Speed of transfer of disturbance in E,M field

[sadhu]

what i have studied is that any change in the electric field travels in space with the speed of light...right
suppose any electric field generated by an infinite plane sheet of charge
E=\sigma/2\epsilon...where \sigma is surface charge density

now suppose \sigma is doubled instantaneously.
this results in a disturbance in electric field traveling linearly with the velocity of light
now consider a gaussian cube of edge e at a distance of (c i.e 3*10^8 m) away from plate
such that one of its face is // to the plate.
suppose its one half is outside the plane ( c distance away from charged plate)and other half on other side of it.
now E field disturbane must have reached only till one half of cube
1 second after the instant when we doubled charge density

now calculating net flux

flux through four surfaces // to EF =0

we are left with two surfaces.

one at a distance < c...A
other > c.....B
at time one sec past the instant when we doubled charge density

flux through A will double but negative of B anyhow net flux will not come out to be 0
but isn't it against Gauss law as the cube has no charge in it

 

[Gear300]

I'm not sure whether Gauss's Law applies to changing electric fields over time or not...but I'm thinking it does not...

 

[sadhu]

well my teacher while prooving the transverse nature of EM wave used it on time varying field

 

[Gear300]

I'm not saying that they're completely invalid for such cases; you could actually reformat/derive/retrieve equations from the equations set for static fields so that they apply to non-static fields. Is it possible that I can see the mathematics your teacher did?

 

[granpa]

now suppose \sigma is doubled instantaneously.

how?

 

[sadhu]

hey gearo here is the working

1)imagine a 3-d cordinate system

2) now suppose a longitudinal wave is traveling along X-axis (left To Right)

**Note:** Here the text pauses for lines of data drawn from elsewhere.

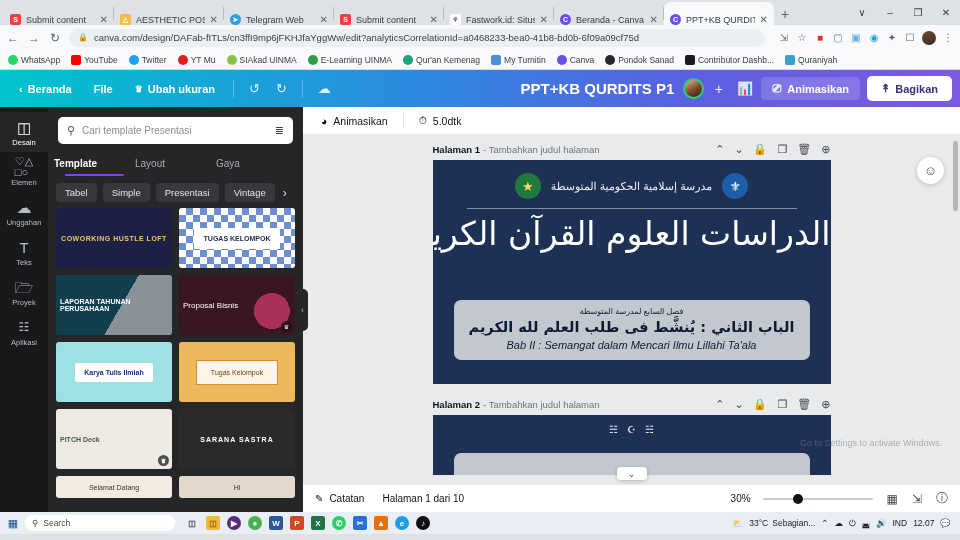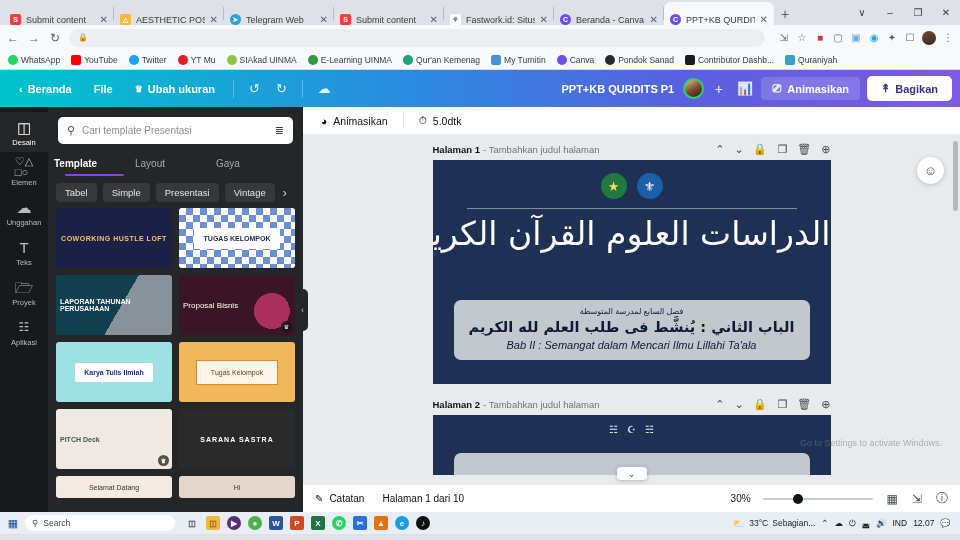--- a/index.html
+++ b/index.html
@@ -344,6 +344,7 @@
   <span class="navicon">↻</span>
   <div class="omnibox">
     <span class="lock">🔒</span>
+    <span class="url">canva.com/design/DAFab-fITLs/cn3ffI9mp6jFKHJfaYggWw/edit?analyticsCorrelationId=a0468233-bea0-41b8-bd0b-6f09a09cf75d</span>
   </div>
   <div class="navright">
     <span class="ni">⇲</span>

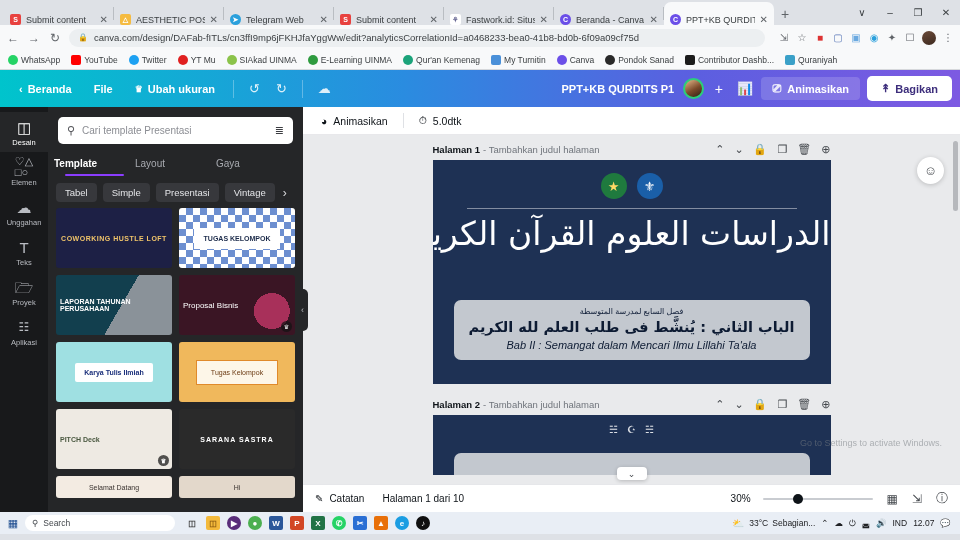--- a/index.html
+++ b/index.html
@@ -81,7 +81,7 @@
   .ch-sep { width: 1px; height: 18px; background: rgba(255,255,255,.3); margin: 0 7px; }
   .ch-icon { font-size: 13px; opacity: .85; padding: 4px 8px; }
   .ch-spacer { flex: 1; }
-  .ch-title { font-size: 11px; font-weight: bold; margin-right: 9px; }
+  .ch-title { font-size: 15px; font-weight: bold; margin-right: 9px; }
   .ch-avatar {
     width: 21px; height: 21px; border-radius: 50%;
     background: linear-gradient(150deg,#e8b98c,#7a4a2a 55%,#2b1d16);

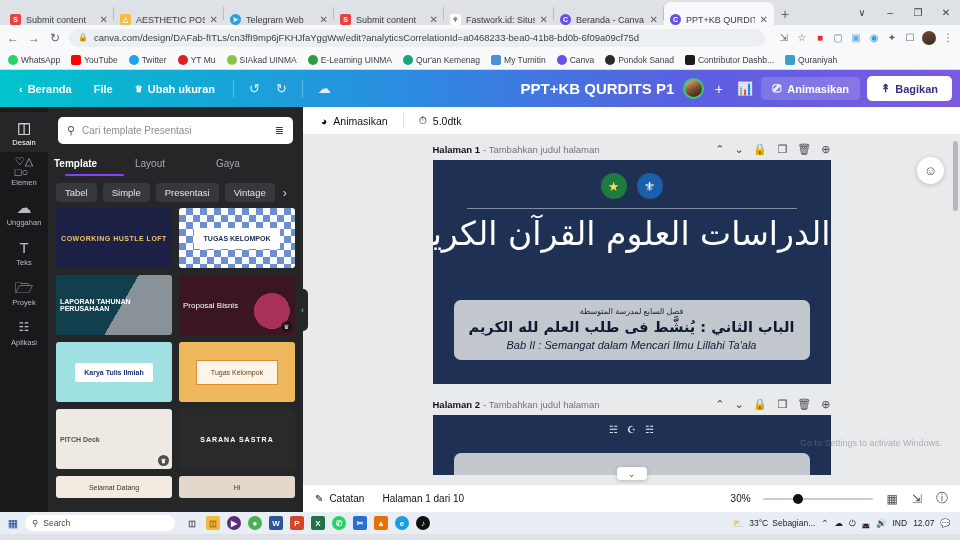--- a/index.html
+++ b/index.html
@@ -561,6 +561,7 @@
       <div class="slide">
         <div class="sl-logos">
           <span class="logo-badge" style="background:#1f7a3e;color:#ffd966">★</span>
+          <span class="sl-arabic-head">مدرسة إسلامية الحكومية المتوسطة</span>
           <span class="logo-badge" style="background:#1a5fa8;color:#fff">⚜</span>
         </div>
         <div class="sl-rule"></div>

3)mark a pont on the X axis

4)draw a parallelopiped at that point of dimension(dx,dy,dz)

closedintegral(E)=0...no charge withen the parallelopiped

as electric waves are supposed to be longitudinal four faces of parallelopiped will be // to Electric field hence flux=0

the face at point X and X+dx are now scrutinised

at X electrin field=E
at X+dx electric field =E+dE

net flux= E(dzdy)+dE(dzdy)-E(dzdy)=0...gauss law(note that electric field should be time varying )
dE(dxdy)=0
dE=0

i.e electric field is static which obviously means no wave

 

[Gear300]

wait...aren't electromagnetic waves transverse? For // vectors, the scalar product shouldn't come out to 0 if the vectors aren't 0? Can you explain a bit further?

 

[sadhu]

well in that working we first assumed that electromagnetic waves are longitudinal and then prooved that such waves are not consistent with gauss law and don't exist

but just mentioning that in a traverse wave the front and back face of parrellelopiprd will be// to electric field henceflux=0
and the four faces will have flux passing through them but flux passing through opp faces will cancel out as Electric field vector only changes with x
E=E(x,t)
hence field lines entering parallelopiped fron one face will leave from the opp one
with the result that net flux=0...fully consistent with gauss law

 

[Gear300]

In the case your teacher presents, the electromagnetic wave seems to have already been passing through the parallelopiped. In the case you presented in your opening post, what's happening is that when increasing the charge, the very front of the "additional" wave is still propagating through the structure. That seems to be the difference between the two situations.